(Items listed in a dataset)
>>>>>
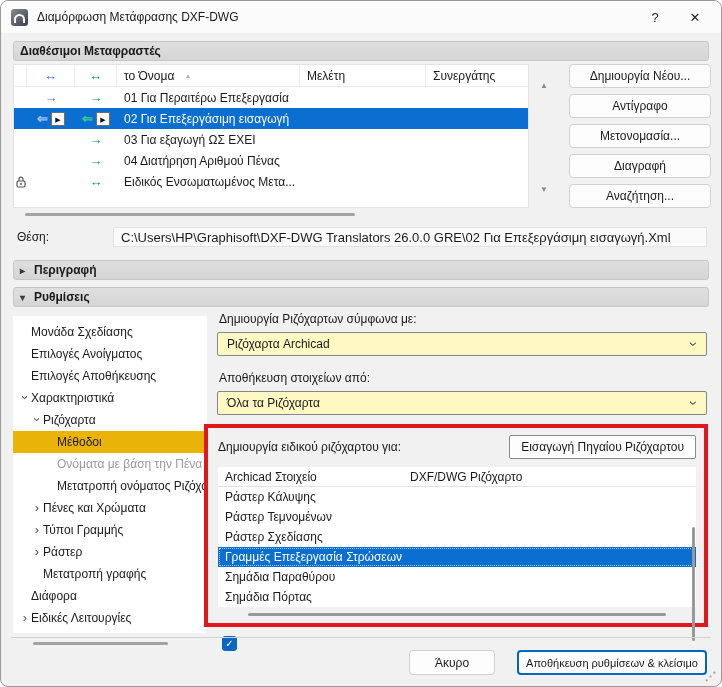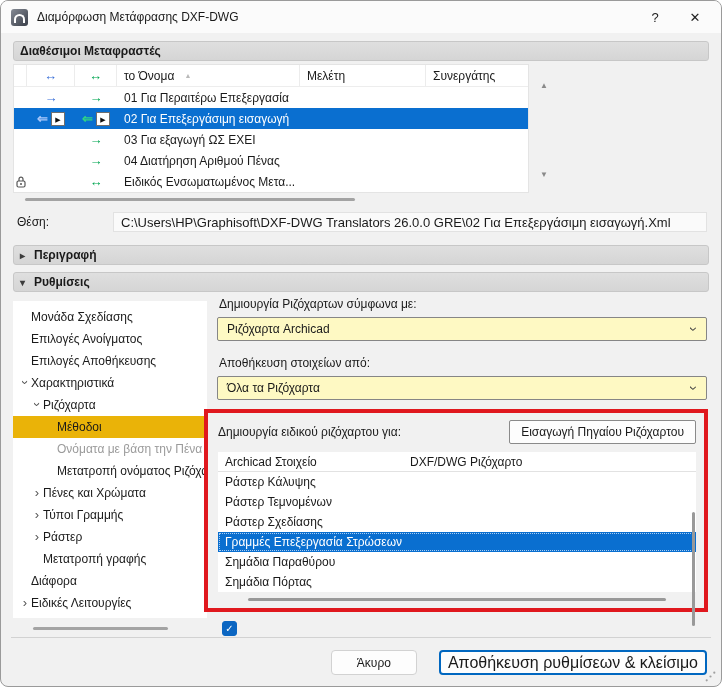--- a/index.html
+++ b/index.html
@@ -106,21 +106,21 @@
   .rb-hbar{height:3px;border-radius:2px;background:#999;width:418px;margin:6px auto 2px;}
   
   .cbrow{display:flex;align-items:center;margin-top:9px;padding-left:5px;}
   .checkbox{width:15px;height:15px;background:#0b66c2;border:1px solid #0b66c2;border-radius:3px;color:#fff;
     display:flex;align-items:center;justify-content:center;font-size:10px;margin-right:8px;flex:none;}
   
   .footer-sep{position:absolute;left:10px;right:10px;bottom:48px;border-top:1px solid #d2d2d2;}
   .footer{position:absolute;right:14px;bottom:11px;display:flex;gap:22px;}
   .btn-cancel{width:86px;height:25px;}
   .btn-primary{height:25px;padding:0 7px;border:2px solid #0067c0;border-radius:4px;background:#fdfdfd;
-    display:flex;align-items:center;font-size:16px;}
+    display:flex;align-items:center;font-size:11px;}
   .grip{position:absolute;right:5px;bottom:4px;}
 </style>
 </head>
 <body>
 
 <div class="dialog">
 
   <div class="titlebar">
     <div class="app-icon"></div>
     <div class="tb-title">Διαμόρφωση Μετάφρασης DXF-DWG</div>
@@ -226,20 +226,27 @@
           <div class="cell c-study"></div>
           <div class="cell c-partner"></div>
         </div>
       </div>
 
       <div class="scroll-strip">
         <span data-glyph="scroll-up"></span>
         <span data-glyph="scroll-down"></span>
       </div>
 
+      <div class="side-btns">
+        <div class="btn">Δημιουργία Νέου...</div>
+        <div class="btn">Αντίγραφο</div>
+        <div class="btn">Μετονομασία...</div>
+        <div class="btn">Διαγραφή</div>
+        <div class="btn">Αναζήτηση...</div>
+      </div>
     </div>
 
     <div class="hbar"></div>
 
     <div class="loc">
       <div class="loc-label">Θέση:</div>
       <div class="loc-path">C:\Users\HP\Graphisoft\DXF-DWG Translators 26.0.0 GRE\02 Για Επεξεργάσιμη εισαγωγή.Xml</div>
     </div>
 
     <div class="bar bar-desc">

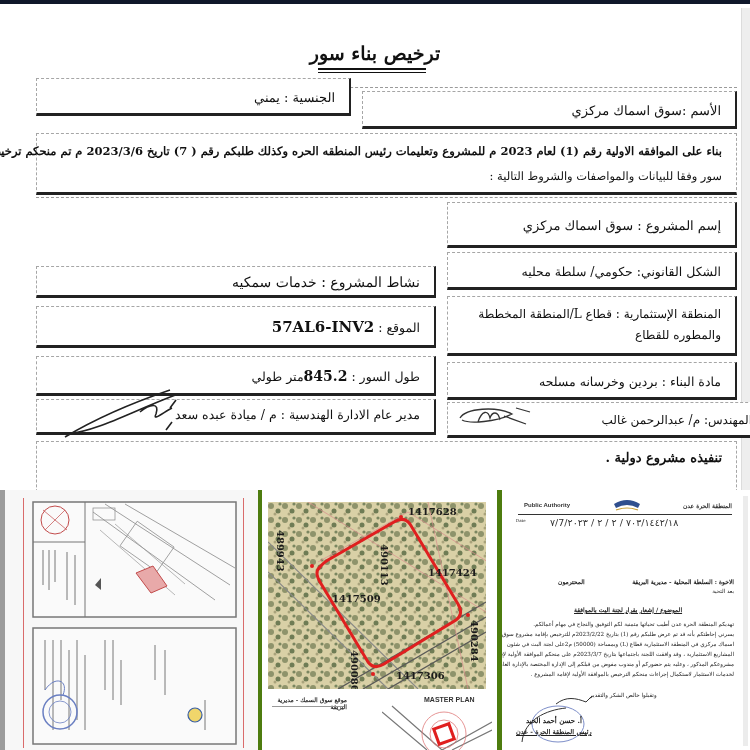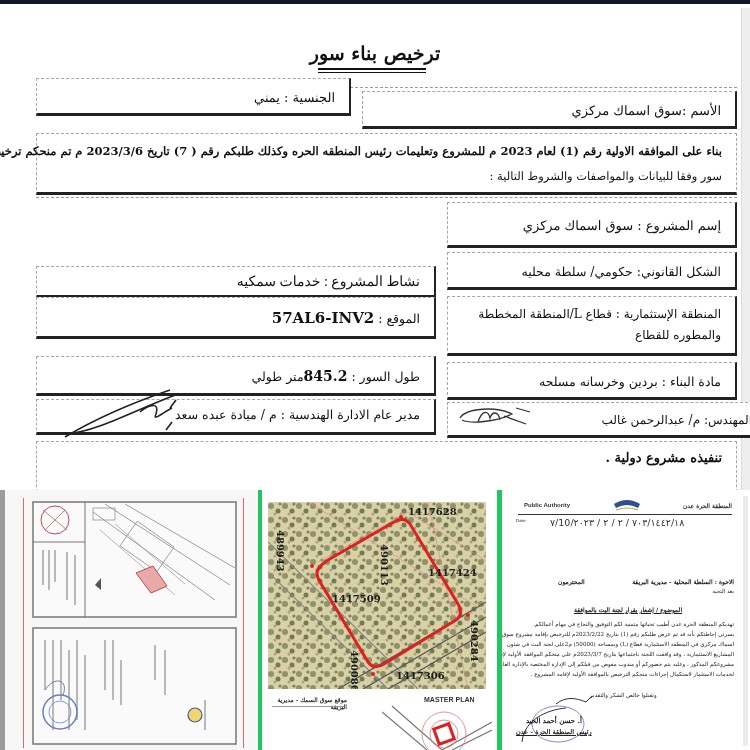--- a/index.html
+++ b/index.html
@@ -11,31 +11,31 @@
     .title-underline { position: absolute; left: 318px; width: 108px; top: 64px; height: 5px; border-top: 2.5px solid #111; border-bottom: 1px solid #111; }
     .dash-line { position: absolute; height: 0; border-top: 1px dashed #9a9a9a; }
     .box { position: absolute; background: #fff; border: 1px dashed #a6a6a6; border-right: 2px solid #222; border-bottom: 3px solid #222; direction: rtl; text-align: right; font-size: 12.5px; line-height: 22px; padding: 4px 14px; }
     .box .bold { font-weight: bold; font-family: "DejaVu Serif", serif; }
     .b-name { left: 362px; top: 87px; width: 375px; height: 38px; font-size: 13px; padding-top: 8px; }
     .b-nat { left: 36px; top: 74px; width: 315px; height: 38px; font-size: 13px; padding-top: 8px; }
     .b-intro { left: 36px; top: 129px; width: 701px; height: 62px; font-size: 11.5px; line-height: 25px; padding: 5px 14px; border-right: 1px dashed #a6a6a6; }
     .b-proj { left: 447px; top: 198px; width: 290px; height: 46px; padding-top: 12px; font-size: 13px; }
     .b-addr { left: 36px; top: 198px; width: 400px; height: 56px; font-size: 11.5px; line-height: 21px; padding: 6px 14px; }
     .b-legal { left: 447px; top: 248px; width: 290px; height: 38px; padding-top: 8px; font-size: 12.5px; }
-    .b-act { left: 36px; top: 262px; width: 400px; height: 32px; font-size: 14px; padding-top: 4px; font-family: Liberation Serif, serif; }
+    .b-act { left: 36px; top: 262px; width: 400px; height: 32px; font-size: 14px; padding-top: 4px; }
     .b-zone { left: 447px; top: 292px; width: 290px; height: 60px; font-size: 12px; line-height: 21px; padding: 7px 14px; }
-    .b-loc { left: 36px; top: 293px; width: 400px; height: 42px; padding-top: 9px; font-size: 12.5px; }
+    .b-loc { left: 36px; top: 302px; width: 400px; height: 42px; padding-top: 9px; font-size: 12.5px; }
     .b-len { left: 36px; top: 352px; width: 400px; height: 40px; padding-top: 8px; font-size: 12.5px; }
     .b-mat { left: 447px; top: 358px; width: 290px; height: 38px; padding-top: 8px; font-size: 12.5px; }
     .b-mgr { left: 36px; top: 395px; width: 400px; height: 36px; padding-top: 4px; font-size: 12.5px; }
     .b-eng { left: 447px; top: 398px; width: 321px; height: 36px; padding-top: 6px; font-size: 12px; }
     .b-uses { left: 36px; top: 437px; width: 701px; height: 56px; font-size: 13px; line-height: 24px; padding: 4px 14px; border-right: 1px dashed #a6a6a6; border-bottom: none; font-weight: bold; }
     .sig { position: absolute; }
     
-    .bottom { position: absolute; left: 0; top: 490px; width: 750px; height: 260px; background: #22c55e; }
+    .bottom { position: absolute; left: 0; top: 490px; width: 750px; height: 260px; background: #4d7c0f; }
     .panel { position: absolute; top: 0; height: 260px; overflow: hidden; }
     .p-left { left: 0; width: 258px; background: #f7f7f7; border-left: 5px solid #9c9c9c; }
     .p-mid { left: 262px; width: 235px; background: #fff; }
     .p-right { left: 502px; width: 248px; background: #fff; }
     .red-line { position: absolute; left: 18px; top: 8px; width: 0; height: 250px; border-left: 1.5px solid #d96b6b; }
     .red-line2 { position: absolute; left: 238px; top: 8px; width: 0; height: 250px; border-left: 1.5px solid #d96b6b; }
     .aerial { position: absolute; left: 6px; top: 12px; width: 218px; height: 187px; overflow: hidden; background: #d8cfa4; }
     .parcel-num { position: absolute; font-family: "DejaVu Serif", serif; font-weight: bold; font-size: 10px; color: #1a1a1a; white-space: nowrap; }
     .mp-caption { position: absolute; font-size: 6px; direction: rtl; font-weight: bold; color: #333; }
     .mp-label { position: absolute; font-family: "Liberation Sans", sans-serif; font-size: 7px; font-weight: bold; color: #333; }
@@ -221,21 +221,21 @@
   <div class="panel p-right">
     <div class="pr-scroll"></div>
     <div class="letter-head" style="left:22px; top:12px; font-family:'Liberation Sans', sans-serif;">Public Authority</div>
     <svg style="position:absolute; left:110px; top:8px;" width="30" height="16" viewBox="0 0 30 16">
       <path d="M2 6 Q 15 -2 28 6 L 26 10 Q 15 4 4 10 Z" fill="#2f4f8f"></path>
       <path d="M4 12 Q 15 8 26 12" stroke="#c9a13a" stroke-width="1.2" fill="none"></path>
     </svg>
     <div class="letter-head" style="right:18px; top:12px; direction:rtl;">المنطقة الحرة عدن</div>
     <div style="position:absolute; left:16px; top:24px; width:214px; border-top:1px solid #333;"></div>
     <div class="letter-line" style="left:14px; top:28px; font-size:4px; direction:ltr;">Date</div>
-    <div class="hand" style="left:48px; top:27px; direction:rtl; font-size:9.5px;">٧٠٣/١٤٤٢/١٨ / ٢ / ٢ / ٢٠٢٣/10/٧</div>
+    <div class="hand" style="left:48px; top:27px; direction:rtl; font-size:9.5px;">٧٠٣/١٤٤٢/١٨ / ٢ / ٢ / ٢٠٢٣/7/٧</div>
 
     <div class="letter-line" style="right:16px; top:88px; font-weight:bold; font-size:6px;">الاخوة : السلطة المحلية - مديرية البريقة</div>
     <div class="letter-line" style="left:56px; top:88px; font-weight:bold; font-size:6px;">المحترمون</div>
     <div class="letter-line" style="right:16px; top:98px; font-size:5.5px;">بعد التحية</div>
     <div class="letter-line" style="left:72px; top:116px; font-weight:bold; text-decoration:underline; font-size:6px;">الموضوع / إشعار بقرار لجنة البت بالموافقة</div>
 
     <div class="letter-line" style="right:16px; top:131px;">تهديكم المنطقة الحرة عدن أطيب تحياتها متمنية لكم التوفيق والنجاح في مهام أعمالكم.</div>
     <div class="letter-line" style="right:16px; top:141px;">يسرني إحاطتكم بأنه قد تم عرض طلبكم رقم (1) بتاريخ 2023/2/22م للترخيص بإقامة مشروع سوق</div>
     <div class="letter-line" style="right:16px; top:151px;">اسماك مركزي في المنطقة الاستثمارية قطاع (L) وبمساحة (50000) م2على لجنة البت في شئون</div>
     <div class="letter-line" style="right:16px; top:161px;">المشاريع الاستثمارية ، وقد وافقت اللجنة باجتماعها بتاريخ 2023/3/7م على منحكم الموافقة الأولية لإقامة</div>

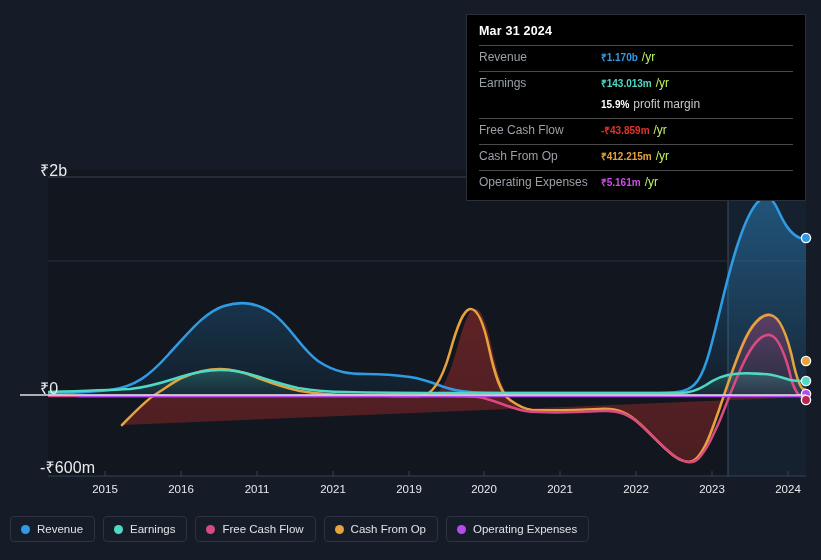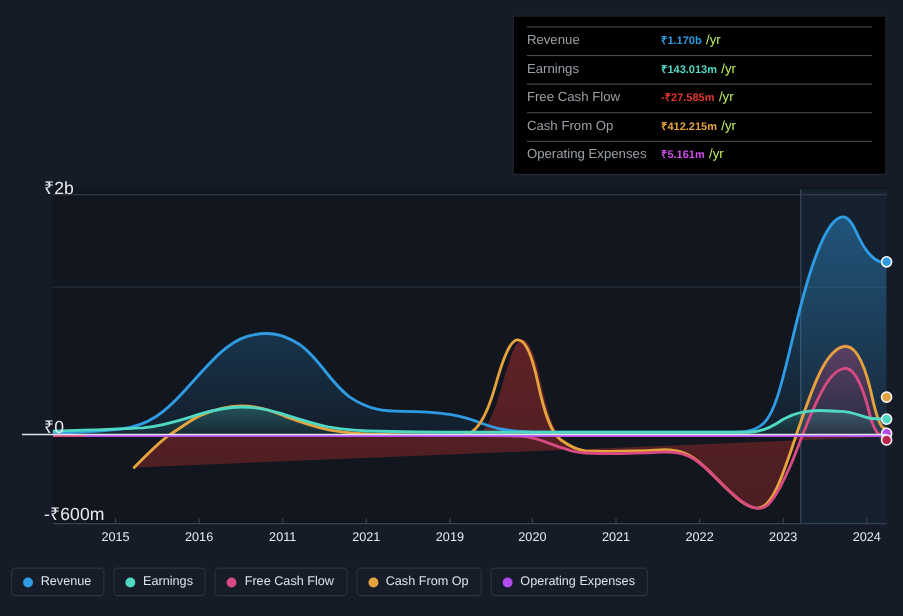--- a/index.html
+++ b/index.html
@@ -335,37 +335,43 @@
   <div class="x-label" style="left:257px">2011</div>
   <div class="x-label" style="left:333px">2021</div>
   <div class="x-label" style="left:409px">2019</div>
   <div class="x-label" style="left:484px">2020</div>
   <div class="x-label" style="left:560px">2021</div>
   <div class="x-label" style="left:636px">2022</div>
   <div class="x-label" style="left:712px">2023</div>
   <div class="x-label" style="left:788px">2024</div>
 
   <div id="tooltip">
+    <div id="tooltip-date">Mar 31 2024</div>
 
     <div class="tt-row">
       <span class="tt-label">Revenue</span>
       <span class="tt-val" style="color:#2f9be3">₹1.170b</span>
       <span class="tt-unit">/yr</span>
     </div>
 
     <div class="tt-row">
       <span class="tt-label">Earnings</span>
       <span class="tt-val" style="color:#4fd8c3">₹143.013m</span>
       <span class="tt-unit">/yr</span>
     </div>
 
+    <div class="tt-row noline">
+      <span class="tt-label"></span>
+      <span class="tt-val" style="color:#ffffff">15.9%</span>
+      <span class="tt-sub">profit margin</span>
+    </div>
 
     <div class="tt-row">
       <span class="tt-label">Free Cash Flow</span>
-      <span class="tt-val" style="color:#e0352b">-₹27.585m</span>
+      <span class="tt-val" style="color:#e0352b">-₹43.859m</span>
       <span class="tt-unit">/yr</span>
     </div>
 
     <div class="tt-row">
       <span class="tt-label">Cash From Op</span>
       <span class="tt-val" style="color:#e5a33e">₹412.215m</span>
       <span class="tt-unit">/yr</span>
     </div>
 
     <div class="tt-row">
<<<<<
- **AIM OF THE EXERCISE**:
Above are the records; print exactly the lines from the line with "36px; top: 352px;" to the line with "502px; width: 248px;", including both, and nothing else.

- **ANSWER AREA**:
     .b-len { left: 36px; top: 352px; width: 400px; height: 40px; padding-top: 8px; font-size: 12.5px; }
     .b-mat { left: 447px; top: 358px; width: 290px; height: 38px; padding-top: 8px; font-size: 12.5px; }
     .b-mgr { left: 36px; top: 395px; width: 400px; height: 36px; padding-top: 4px; font-size: 12.5px; }
     .b-eng { left: 447px; top: 398px; width: 321px; height: 36px; padding-top: 6px; font-size: 12px; }
     .b-uses { left: 36px; top: 437px; width: 701px; height: 56px; font-size: 13px; line-height: 24px; padding: 4px 14px; border-right: 1px dashed #a6a6a6; border-bottom: none; font-weight: bold; }
     .sig { position: absolute; }
     
-    .bottom { position: absolute; left: 0; top: 490px; width: 750px; height: 260px; background: #22c55e; }
+    .bottom { position: absolute; left: 0; top: 490px; width: 750px; height: 260px; background: #4d7c0f; }
     .panel { position: absolute; top: 0; height: 260px; overflow: hidden; }
     .p-left { left: 0; width: 258px; background: #f7f7f7; border-left: 5px solid #9c9c9c; }
     .p-mid { left: 262px; width: 235px; background: #fff; }
     .p-right { left: 502px; width: 248px; background: #fff; }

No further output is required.